Water is one of the most crucial things in our lives. Simply put – without it, we die. It should be a convenience for us all, yet many have to walk miles just for a drink. Get Water! for India puts the player in the role of an Indian girl who wants to study, but keeps on getting interrupted by the need to go and collect water.

Through its gameplay Get Water! teaches the player about the frustrations and adversities that those without convenient sources of water face. And while it is presented as a fun obstacle for the player, it’s made clear that it isn’t fun for anyone who is in that situation for real.

Block by Block

Minecraft is a wildly successful game that not only took the gaming world by storm when it was first released way back in 2009, but has since become a pop-cultural icon and a valuable learning tool.

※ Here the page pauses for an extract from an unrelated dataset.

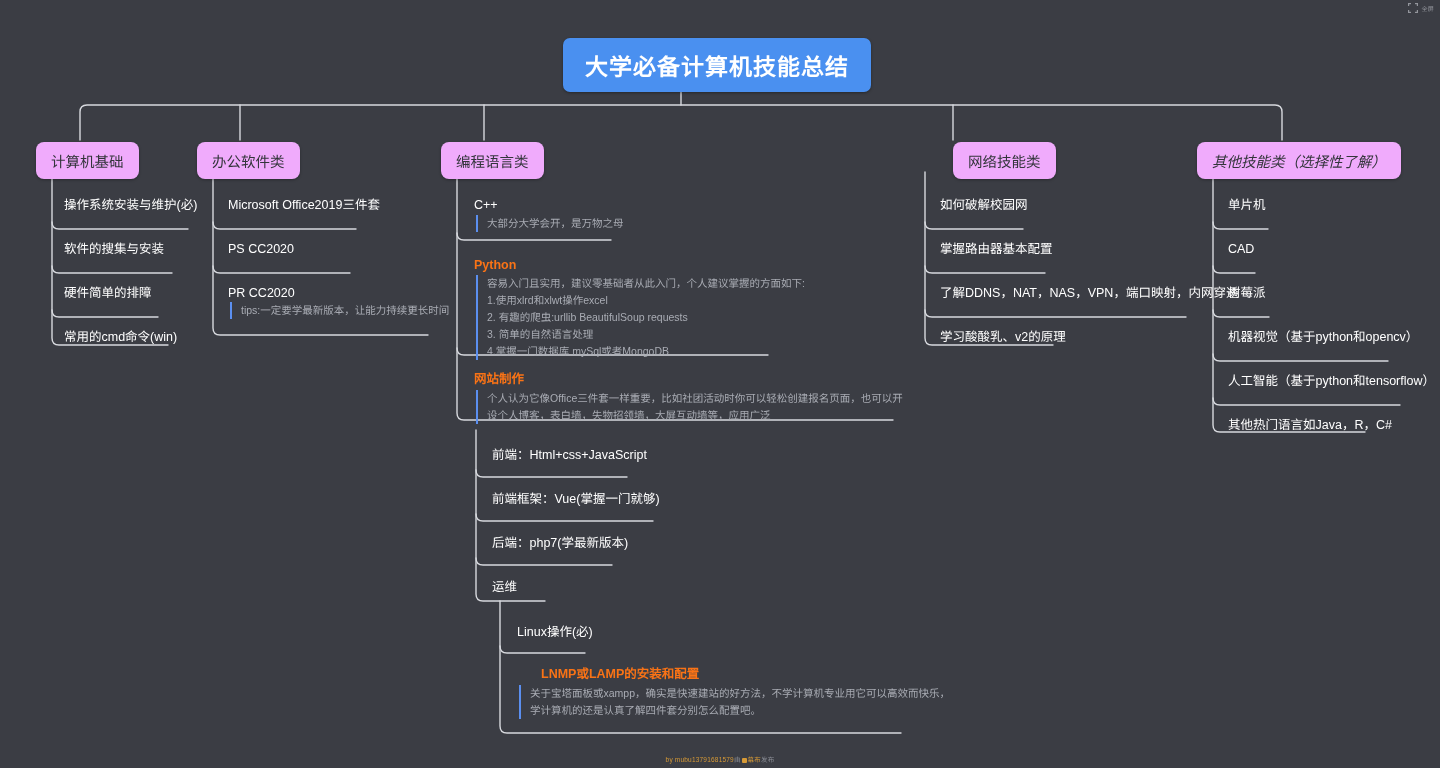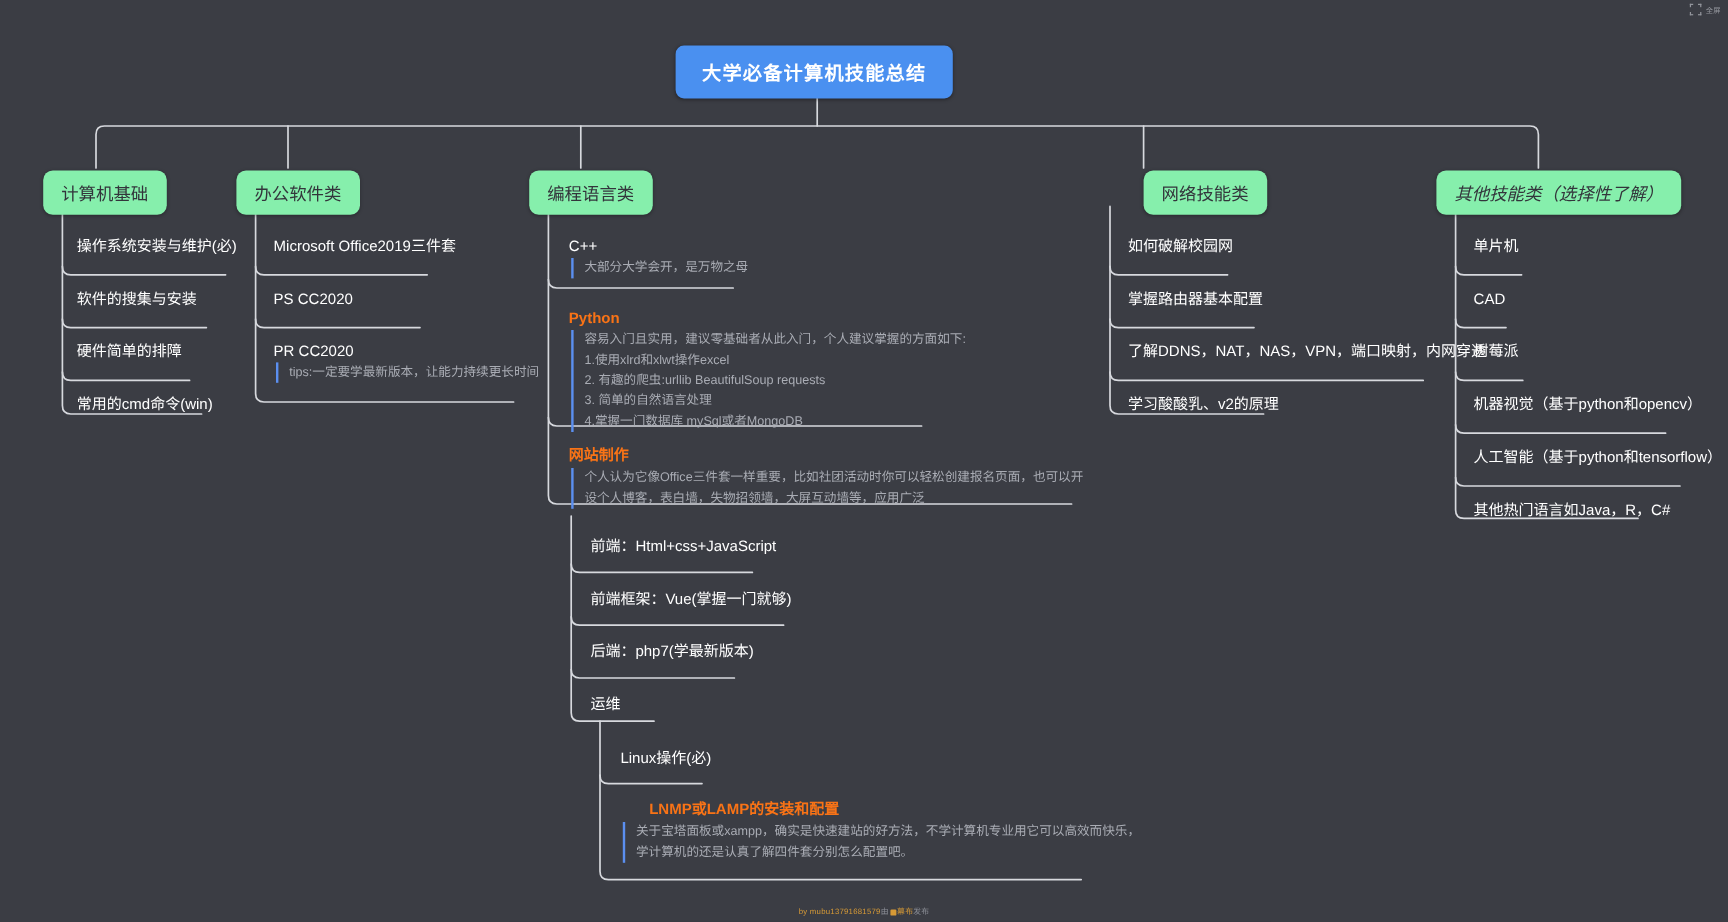"大学必备计算机技能总结" .root-node { font-size: 16px -> 23px }
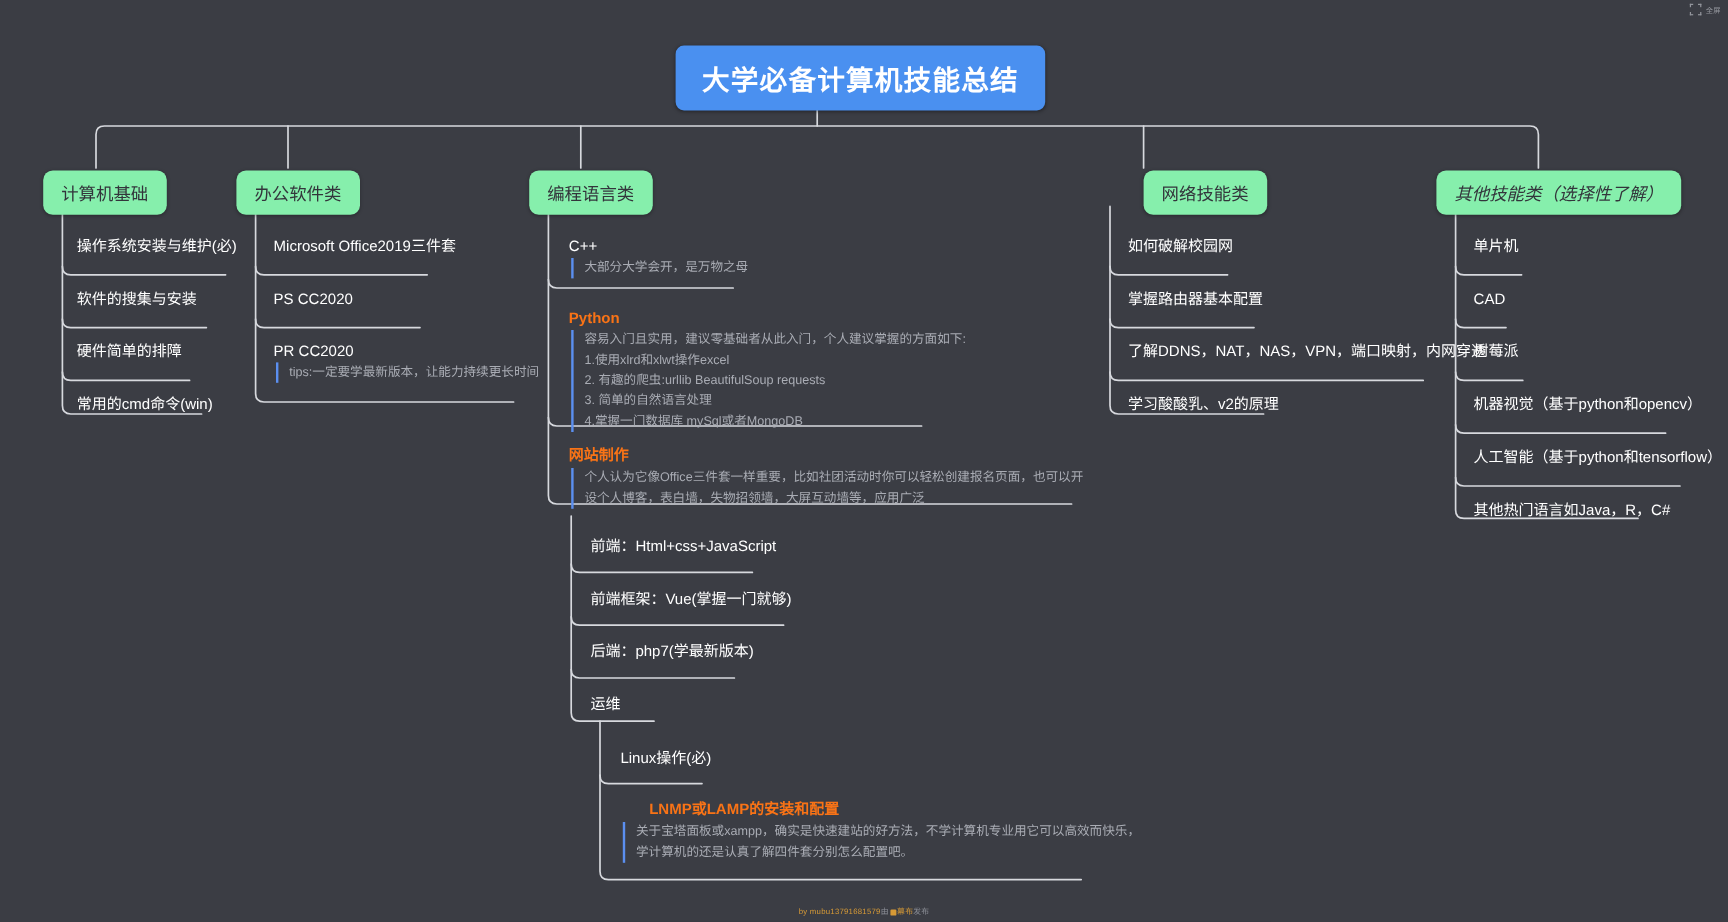"计算机基础" .branch-node { background: #86efac -> #f0abfc }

The game, which at its most basic could be compared to a digital LEGO set, has been introduced to many schools as a way to engage students in computer literacy, construction and logical thinking tasks.

The developers Mojang have also teamed up with the United Nations Human Settlements Programme (UN-Habitat) to make further use of the game, by creating the Block by Block scheme. The pilot programme has distributed PCs loaded with copies of Minecraft to the village of Kibera in Kenya, with the specific aim of helping the young people in the village help in the planning of urban spaces.

Video games are engaging people more than anything nowadays. And, while it’s not feasible for many charities to make one themselves, there are many charities who are teaming up with developers to deliver their message. The independent video game development scene is booming due to alternating funding models, more accessible tools and strengthening support from console manufacturers. Many developers hoping to make a game struggle though and have to raise funds through the crowdsourcing platform Kickstarter. Indie developers such as these would benefit greatly from the increased publicity of working with a charity, and could tailor their game to help deliver a message for social good.

There are also many charities who don’t want to get involved with video games who are taking notes on what make games such an interesting and entertaining medium, and are integrating that into their way of thinking.